L’ex soldato si aggiunge ad una lista sempre più lunga di gente che si pente di una scelta verso cui gli operatori sanitari spingono orami qualsiasi persona che si senta minimamente confusa riguardo alla sua identità. Eppure basta dare un occhio ai libri di psichiatria che trattano il tema prima del 2010 (l’anno in cui Obama sdoganò definitivamente il “love is love”, che poi invase tutto l’Occidente) per scoprire che la maggioranza degli psichiatri è sempre stata concorde nel parlare del transgenderismo come di una patologia simile al delirio che deriva da ferite profondissime (in maggioranza dal rapporto figlio-madre ma anche da abusi su bambini), per cui la persona maschile cresce con il desiderio di rifugiarsi in un corpo femminile.
Se prendiamo per esempio “Omosessualità, perversione, attacchi di panico”, a cura di Lucina Bergamaschi e pubblicato nel 2007, si legge che «il travestito è una persona che prova piacere a vestirsi da donna e spesso segue questo impulso in momenti di particolare tensione, per combattere uno stato interiore depressivo. Travestendosi si sente “bella, affascinante… ad essere qui messa in scena è “una fantasia concreta narcisistica, a carattere maniacale”, spiega De Masi… questo delirio è quindi simile al delirio che si configura agli occhi degli psicotici come “un luogo, una condizione in cui è possibile raggiungere la felicità totale… uno stato di beatitudine che si raggiunge acquisendo le fattezze del corpo femminile”». Il libro prosegue con una serie di casi di persone ipersessualizzate fin da piccolissime, di altre abusate da uomini, di figli di madri assenti e depresse e distaccate dal marito e in simbiosi con il figlio.
Anche in “Psiche e storia. Il caso clinico, la storia, il metodo”, si analizza quanto il rapporto squilibrato madre/ figlio incida sulla confusione identitaria dei bambini. Lo stesso si legge in “Il Transessualismo. Saggi psicoanalitici” (2009).

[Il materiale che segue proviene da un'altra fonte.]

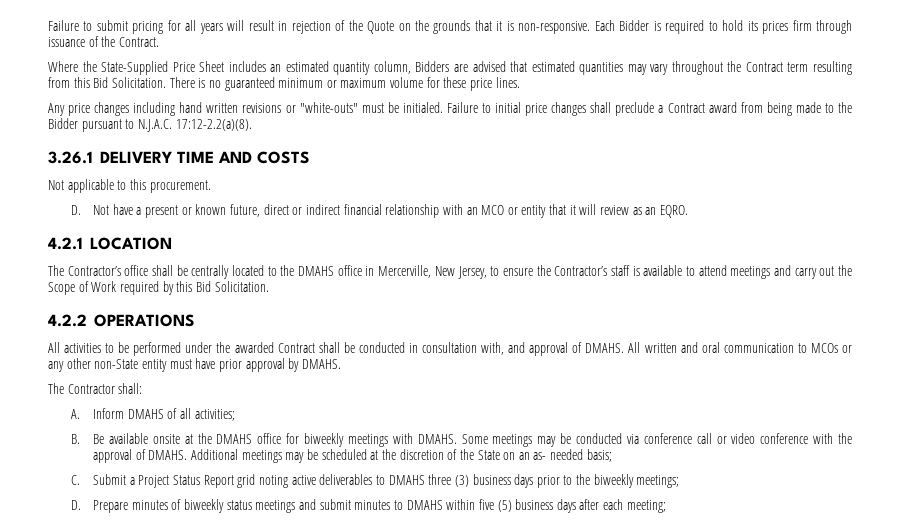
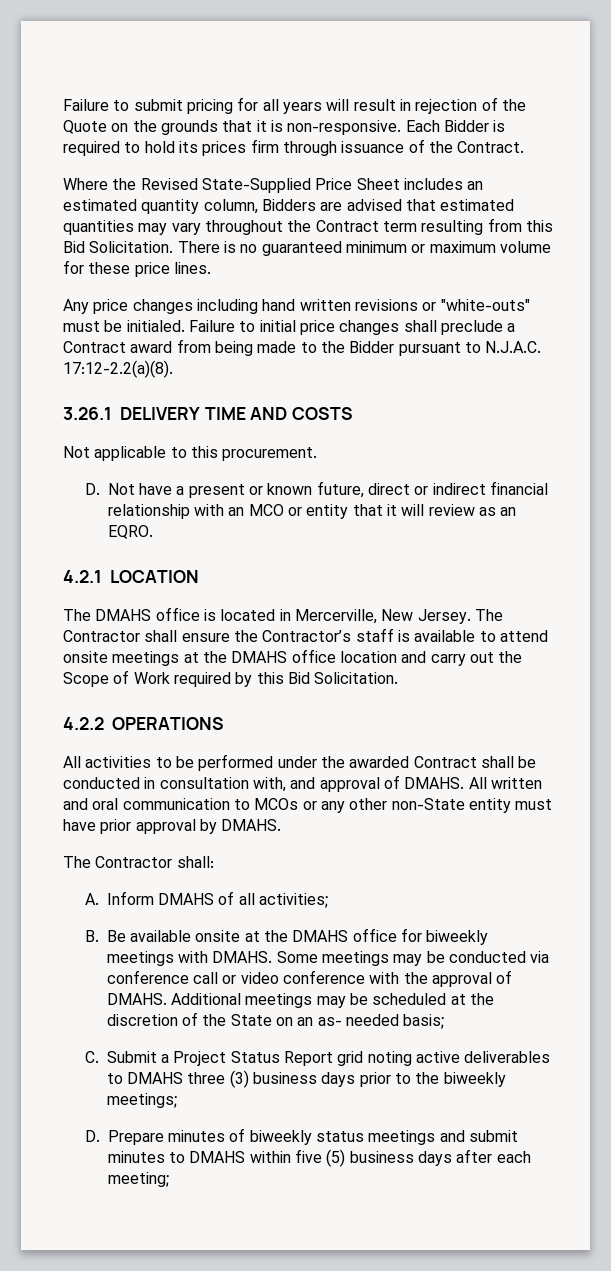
- Where the State-Supplied Price Sheet includes an estimated quantity column, Bidders are advised that estimated quantities may vary throughout the Contract term resulting from this Bid Solicitation.
+ Where the Revised State-Supplied Price Sheet includes an estimated quantity column, Bidders are advised that estimated quantities may vary throughout the Contract term resulting from this Bid Solicitation.
- The Contractor’s office shall be centrally located to the DMAHS office in Mercerville, New Jersey, to ensure the Contractor’s staff is available to attend meetings and carry out the Scope of Work required by this Bid Solicitation.
+ The DMAHS office is located in Mercerville, New Jersey. The Contractor shall ensure the Contractor’s staff is available to attend onsite meetings at the DMAHS office location and carry out the Scope of Work required by this Bid Solicitation.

Questi scritti e le storie (già raccontate dalla Nuova BQ) di pentimento di persone che si sono sottoposte ai trattamenti ormonali o all’operazione chirurgica dimostrano quanto sia violenta una cultura che, al posto di correggere le devianze cercando faticosamente l’origine dei disagi delle persone (il che significa farsene carico), preferisce illuderle di essere nel giusto, assecondando, senza alcun impegno, il loro malessere. E dimostrando quanto disinteresse e comodità ci sia in quella che viene chiamata “tolleranza”. E a cui basta, appunto, una pacca sulla spalla.